WHAT THE TASK REQUIRES: Using the records below, repeat exactly the lines from the one holding "discount: 1742.06 -> 1731.95" through the one holding "total: 4511.40 -> 5153.57", both ends included, and no others.

─── RECORDS SHOWN ───

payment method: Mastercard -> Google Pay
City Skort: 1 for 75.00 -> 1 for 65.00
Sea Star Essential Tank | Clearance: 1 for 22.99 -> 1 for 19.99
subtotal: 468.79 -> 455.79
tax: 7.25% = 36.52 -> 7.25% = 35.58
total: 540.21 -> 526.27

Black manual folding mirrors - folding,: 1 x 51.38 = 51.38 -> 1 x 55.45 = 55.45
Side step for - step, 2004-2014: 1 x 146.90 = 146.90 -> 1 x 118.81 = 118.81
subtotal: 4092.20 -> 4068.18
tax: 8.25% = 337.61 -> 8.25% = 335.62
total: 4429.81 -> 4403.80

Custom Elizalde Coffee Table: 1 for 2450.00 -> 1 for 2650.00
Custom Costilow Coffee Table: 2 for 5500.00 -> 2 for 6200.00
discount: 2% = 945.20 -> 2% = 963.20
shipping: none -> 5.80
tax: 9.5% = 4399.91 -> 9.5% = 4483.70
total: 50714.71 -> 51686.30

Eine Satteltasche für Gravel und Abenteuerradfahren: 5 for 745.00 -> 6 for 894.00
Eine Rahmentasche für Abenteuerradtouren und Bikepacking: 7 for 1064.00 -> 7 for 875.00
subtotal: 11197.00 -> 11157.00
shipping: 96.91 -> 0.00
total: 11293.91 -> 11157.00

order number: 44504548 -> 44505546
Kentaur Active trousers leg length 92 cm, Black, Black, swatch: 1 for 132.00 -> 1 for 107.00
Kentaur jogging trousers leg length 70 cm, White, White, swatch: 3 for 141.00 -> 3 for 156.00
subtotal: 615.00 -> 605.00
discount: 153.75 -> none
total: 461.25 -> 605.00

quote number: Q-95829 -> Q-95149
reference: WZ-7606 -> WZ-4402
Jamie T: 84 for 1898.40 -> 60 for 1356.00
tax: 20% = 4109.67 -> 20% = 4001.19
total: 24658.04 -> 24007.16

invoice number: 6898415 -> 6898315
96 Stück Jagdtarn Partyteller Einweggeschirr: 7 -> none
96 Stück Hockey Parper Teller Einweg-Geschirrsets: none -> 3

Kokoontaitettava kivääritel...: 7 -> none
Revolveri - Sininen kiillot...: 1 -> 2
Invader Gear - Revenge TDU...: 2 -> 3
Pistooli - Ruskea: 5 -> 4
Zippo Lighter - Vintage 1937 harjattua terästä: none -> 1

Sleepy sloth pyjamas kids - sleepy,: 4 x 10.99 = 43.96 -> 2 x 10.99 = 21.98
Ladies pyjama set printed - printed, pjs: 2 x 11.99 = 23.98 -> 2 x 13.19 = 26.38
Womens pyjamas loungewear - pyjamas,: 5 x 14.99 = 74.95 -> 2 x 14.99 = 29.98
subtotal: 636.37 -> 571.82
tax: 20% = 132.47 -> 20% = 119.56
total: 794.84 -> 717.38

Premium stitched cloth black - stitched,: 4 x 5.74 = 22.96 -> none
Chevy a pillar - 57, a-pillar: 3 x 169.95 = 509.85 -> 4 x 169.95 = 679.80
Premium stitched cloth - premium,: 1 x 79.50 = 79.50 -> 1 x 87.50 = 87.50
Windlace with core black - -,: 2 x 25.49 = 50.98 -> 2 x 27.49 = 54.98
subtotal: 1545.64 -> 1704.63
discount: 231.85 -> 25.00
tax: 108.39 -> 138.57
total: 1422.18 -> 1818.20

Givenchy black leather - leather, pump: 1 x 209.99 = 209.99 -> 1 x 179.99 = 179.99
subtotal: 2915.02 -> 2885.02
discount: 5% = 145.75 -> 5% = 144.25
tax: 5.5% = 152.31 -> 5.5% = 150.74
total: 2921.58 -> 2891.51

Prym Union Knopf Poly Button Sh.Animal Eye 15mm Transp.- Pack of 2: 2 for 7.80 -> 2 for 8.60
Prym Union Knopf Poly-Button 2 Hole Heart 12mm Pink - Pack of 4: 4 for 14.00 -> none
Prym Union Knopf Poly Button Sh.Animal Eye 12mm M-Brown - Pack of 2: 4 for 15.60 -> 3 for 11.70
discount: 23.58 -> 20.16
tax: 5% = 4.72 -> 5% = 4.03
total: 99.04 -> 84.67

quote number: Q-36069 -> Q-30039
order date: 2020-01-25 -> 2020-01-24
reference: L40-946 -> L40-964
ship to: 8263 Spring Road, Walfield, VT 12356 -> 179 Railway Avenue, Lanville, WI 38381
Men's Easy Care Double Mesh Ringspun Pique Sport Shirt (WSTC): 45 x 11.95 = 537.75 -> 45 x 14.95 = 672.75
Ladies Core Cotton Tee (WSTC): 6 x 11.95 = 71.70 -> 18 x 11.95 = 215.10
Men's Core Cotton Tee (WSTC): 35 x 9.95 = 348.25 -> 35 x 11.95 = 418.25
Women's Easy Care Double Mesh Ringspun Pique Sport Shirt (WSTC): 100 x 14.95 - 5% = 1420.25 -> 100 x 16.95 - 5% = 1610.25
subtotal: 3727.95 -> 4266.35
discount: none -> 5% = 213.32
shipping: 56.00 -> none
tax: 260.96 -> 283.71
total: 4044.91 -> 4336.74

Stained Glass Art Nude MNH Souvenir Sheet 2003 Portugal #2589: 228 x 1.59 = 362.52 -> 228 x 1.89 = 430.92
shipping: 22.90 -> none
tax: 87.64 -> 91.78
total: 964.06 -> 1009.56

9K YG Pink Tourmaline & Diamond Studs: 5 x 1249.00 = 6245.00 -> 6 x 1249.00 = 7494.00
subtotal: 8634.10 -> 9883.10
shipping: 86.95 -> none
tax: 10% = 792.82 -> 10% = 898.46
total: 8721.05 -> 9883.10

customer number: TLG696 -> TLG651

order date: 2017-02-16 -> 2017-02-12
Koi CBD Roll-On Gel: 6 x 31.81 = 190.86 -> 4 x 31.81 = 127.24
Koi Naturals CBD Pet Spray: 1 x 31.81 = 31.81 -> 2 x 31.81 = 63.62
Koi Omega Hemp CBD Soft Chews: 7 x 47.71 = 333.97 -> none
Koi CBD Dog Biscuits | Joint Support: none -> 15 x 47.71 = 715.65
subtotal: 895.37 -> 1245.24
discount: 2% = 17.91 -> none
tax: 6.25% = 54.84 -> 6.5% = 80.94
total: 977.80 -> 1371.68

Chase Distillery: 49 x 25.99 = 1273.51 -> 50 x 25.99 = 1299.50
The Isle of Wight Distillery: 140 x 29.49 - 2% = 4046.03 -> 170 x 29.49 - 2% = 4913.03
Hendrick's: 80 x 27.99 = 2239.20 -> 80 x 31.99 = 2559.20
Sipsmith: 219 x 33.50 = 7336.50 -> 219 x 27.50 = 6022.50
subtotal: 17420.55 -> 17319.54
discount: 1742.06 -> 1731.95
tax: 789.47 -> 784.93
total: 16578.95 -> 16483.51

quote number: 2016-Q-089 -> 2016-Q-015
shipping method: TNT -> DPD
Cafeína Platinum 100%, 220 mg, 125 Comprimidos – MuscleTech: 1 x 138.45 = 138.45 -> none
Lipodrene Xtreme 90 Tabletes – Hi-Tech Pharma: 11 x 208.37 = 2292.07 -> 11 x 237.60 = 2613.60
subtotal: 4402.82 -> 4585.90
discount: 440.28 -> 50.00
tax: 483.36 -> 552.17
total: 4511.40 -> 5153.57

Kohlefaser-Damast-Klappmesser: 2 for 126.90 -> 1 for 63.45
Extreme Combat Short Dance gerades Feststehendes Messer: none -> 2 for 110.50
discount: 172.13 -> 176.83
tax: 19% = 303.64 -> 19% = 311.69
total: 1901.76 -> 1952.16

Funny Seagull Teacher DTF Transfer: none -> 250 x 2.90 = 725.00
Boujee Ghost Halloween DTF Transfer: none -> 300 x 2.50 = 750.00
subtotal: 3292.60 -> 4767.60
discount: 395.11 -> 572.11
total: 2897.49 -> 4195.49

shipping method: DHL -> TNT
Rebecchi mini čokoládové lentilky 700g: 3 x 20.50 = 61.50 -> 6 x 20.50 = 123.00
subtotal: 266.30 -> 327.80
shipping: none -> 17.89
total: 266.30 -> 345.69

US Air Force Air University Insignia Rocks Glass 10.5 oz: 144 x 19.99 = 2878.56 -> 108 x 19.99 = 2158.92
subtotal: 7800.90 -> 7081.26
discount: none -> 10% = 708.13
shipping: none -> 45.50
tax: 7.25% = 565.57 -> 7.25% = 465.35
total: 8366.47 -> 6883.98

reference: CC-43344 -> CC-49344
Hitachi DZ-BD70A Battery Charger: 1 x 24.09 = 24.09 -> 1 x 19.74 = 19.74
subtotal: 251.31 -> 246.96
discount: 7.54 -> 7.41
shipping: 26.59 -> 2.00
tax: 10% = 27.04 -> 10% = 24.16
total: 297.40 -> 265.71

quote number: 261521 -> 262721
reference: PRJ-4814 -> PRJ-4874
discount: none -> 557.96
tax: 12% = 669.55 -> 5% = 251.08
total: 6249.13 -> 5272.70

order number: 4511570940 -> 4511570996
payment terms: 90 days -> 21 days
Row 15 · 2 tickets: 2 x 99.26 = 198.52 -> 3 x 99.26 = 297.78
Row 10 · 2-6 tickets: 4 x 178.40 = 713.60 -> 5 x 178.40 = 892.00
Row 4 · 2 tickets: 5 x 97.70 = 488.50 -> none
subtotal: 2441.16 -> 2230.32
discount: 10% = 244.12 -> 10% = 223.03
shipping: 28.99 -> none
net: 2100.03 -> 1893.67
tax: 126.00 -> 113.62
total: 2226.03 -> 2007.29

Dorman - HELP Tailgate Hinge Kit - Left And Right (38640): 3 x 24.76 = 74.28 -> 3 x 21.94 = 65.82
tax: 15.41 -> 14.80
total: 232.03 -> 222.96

───

RESPONSE FOR THIS EXERCISE:
discount: 1742.06 -> 1731.95
tax: 789.47 -> 784.93
total: 16578.95 -> 16483.51

quote number: 2016-Q-089 -> 2016-Q-015
shipping method: TNT -> DPD
Cafeína Platinum 100%, 220 mg, 125 Comprimidos – MuscleTech: 1 x 138.45 = 138.45 -> none
Lipodrene Xtreme 90 Tabletes – Hi-Tech Pharma: 11 x 208.37 = 2292.07 -> 11 x 237.60 = 2613.60
subtotal: 4402.82 -> 4585.90
discount: 440.28 -> 50.00
tax: 483.36 -> 552.17
total: 4511.40 -> 5153.57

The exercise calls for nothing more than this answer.